* [Exercise requirements]
Copy the lines below that contain "Boutique".

# # # #

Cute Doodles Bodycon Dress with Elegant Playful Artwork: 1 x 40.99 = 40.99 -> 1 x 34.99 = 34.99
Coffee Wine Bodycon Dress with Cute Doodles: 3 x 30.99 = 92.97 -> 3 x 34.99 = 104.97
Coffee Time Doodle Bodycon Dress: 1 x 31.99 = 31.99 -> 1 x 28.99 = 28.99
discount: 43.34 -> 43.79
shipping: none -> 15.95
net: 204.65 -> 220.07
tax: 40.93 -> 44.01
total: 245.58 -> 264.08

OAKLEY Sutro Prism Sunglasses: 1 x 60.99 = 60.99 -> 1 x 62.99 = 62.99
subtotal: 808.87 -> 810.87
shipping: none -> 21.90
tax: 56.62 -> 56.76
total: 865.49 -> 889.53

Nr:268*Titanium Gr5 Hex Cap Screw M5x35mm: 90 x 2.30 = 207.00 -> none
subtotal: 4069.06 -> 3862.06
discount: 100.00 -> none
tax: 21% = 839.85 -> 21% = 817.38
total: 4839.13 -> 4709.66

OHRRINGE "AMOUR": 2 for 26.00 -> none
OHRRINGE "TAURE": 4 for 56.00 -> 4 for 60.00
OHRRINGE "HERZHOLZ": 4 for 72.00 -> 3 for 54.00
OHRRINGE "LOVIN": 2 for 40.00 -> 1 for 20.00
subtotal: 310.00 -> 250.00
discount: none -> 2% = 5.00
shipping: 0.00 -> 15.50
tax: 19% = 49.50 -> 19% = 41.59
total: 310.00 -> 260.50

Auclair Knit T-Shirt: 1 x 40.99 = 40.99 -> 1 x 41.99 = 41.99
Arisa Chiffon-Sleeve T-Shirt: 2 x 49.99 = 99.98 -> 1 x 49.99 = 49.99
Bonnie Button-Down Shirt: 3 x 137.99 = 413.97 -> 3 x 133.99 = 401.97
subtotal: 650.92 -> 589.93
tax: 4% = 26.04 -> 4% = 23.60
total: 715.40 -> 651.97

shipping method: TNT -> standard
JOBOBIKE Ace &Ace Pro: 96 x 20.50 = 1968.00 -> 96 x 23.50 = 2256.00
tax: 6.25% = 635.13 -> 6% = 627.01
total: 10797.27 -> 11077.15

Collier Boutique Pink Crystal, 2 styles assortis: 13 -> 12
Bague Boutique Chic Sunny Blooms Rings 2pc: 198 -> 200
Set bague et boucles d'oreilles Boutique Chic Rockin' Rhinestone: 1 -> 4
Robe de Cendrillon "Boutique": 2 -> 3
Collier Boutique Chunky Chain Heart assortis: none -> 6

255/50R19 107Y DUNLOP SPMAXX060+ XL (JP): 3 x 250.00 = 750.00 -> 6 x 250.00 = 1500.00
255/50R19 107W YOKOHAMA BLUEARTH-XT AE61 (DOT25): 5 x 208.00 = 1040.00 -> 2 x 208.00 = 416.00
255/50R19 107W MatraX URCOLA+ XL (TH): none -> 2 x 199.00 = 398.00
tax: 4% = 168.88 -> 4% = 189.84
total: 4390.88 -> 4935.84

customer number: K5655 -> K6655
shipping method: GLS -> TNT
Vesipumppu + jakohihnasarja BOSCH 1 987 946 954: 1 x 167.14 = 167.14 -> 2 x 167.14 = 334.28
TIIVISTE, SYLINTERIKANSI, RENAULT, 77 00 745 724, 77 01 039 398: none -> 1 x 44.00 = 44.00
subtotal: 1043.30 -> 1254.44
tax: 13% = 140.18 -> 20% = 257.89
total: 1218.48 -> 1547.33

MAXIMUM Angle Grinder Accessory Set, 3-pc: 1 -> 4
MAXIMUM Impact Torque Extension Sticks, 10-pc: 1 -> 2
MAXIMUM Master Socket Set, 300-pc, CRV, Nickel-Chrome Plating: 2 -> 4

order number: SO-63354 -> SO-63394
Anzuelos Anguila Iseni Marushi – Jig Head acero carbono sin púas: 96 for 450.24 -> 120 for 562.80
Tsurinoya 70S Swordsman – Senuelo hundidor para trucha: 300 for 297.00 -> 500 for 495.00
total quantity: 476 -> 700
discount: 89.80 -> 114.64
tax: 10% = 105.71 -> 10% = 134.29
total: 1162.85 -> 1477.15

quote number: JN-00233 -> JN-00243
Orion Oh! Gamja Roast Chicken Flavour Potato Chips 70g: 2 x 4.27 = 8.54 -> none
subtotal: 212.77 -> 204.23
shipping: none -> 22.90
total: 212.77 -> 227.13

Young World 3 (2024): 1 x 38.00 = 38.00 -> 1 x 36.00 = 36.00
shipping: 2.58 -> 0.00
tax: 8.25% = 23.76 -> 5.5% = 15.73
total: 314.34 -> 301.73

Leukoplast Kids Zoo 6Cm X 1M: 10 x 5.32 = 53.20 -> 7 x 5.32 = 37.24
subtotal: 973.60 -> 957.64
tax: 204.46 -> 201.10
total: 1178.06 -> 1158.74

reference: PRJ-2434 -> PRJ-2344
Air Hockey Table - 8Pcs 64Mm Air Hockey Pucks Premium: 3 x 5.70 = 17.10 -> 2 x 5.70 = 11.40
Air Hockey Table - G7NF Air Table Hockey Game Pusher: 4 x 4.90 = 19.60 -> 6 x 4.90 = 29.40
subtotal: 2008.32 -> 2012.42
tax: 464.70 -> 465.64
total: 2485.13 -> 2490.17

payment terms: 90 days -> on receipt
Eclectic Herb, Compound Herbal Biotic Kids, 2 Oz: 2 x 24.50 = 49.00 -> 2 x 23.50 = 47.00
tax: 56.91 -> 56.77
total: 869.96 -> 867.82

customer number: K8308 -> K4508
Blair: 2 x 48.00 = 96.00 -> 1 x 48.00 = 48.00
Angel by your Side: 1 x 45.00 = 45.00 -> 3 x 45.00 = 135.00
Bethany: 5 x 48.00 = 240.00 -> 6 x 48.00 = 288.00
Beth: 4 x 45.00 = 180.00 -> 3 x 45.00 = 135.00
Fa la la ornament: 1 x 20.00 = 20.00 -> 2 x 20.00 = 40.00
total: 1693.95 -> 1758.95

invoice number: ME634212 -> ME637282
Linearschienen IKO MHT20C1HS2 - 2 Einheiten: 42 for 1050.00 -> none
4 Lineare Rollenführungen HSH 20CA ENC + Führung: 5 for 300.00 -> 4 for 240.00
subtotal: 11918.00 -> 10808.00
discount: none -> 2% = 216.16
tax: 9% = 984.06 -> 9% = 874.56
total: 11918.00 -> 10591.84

# # # #

* [Solution to the exercise]
Collier Boutique Pink Crystal, 2 styles assortis: 13 -> 12
Bague Boutique Chic Sunny Blooms Rings 2pc: 198 -> 200
Set bague et boucles d'oreilles Boutique Chic Rockin' Rhinestone: 1 -> 4
Robe de Cendrillon "Boutique": 2 -> 3
Collier Boutique Chunky Chain Heart assortis: none -> 6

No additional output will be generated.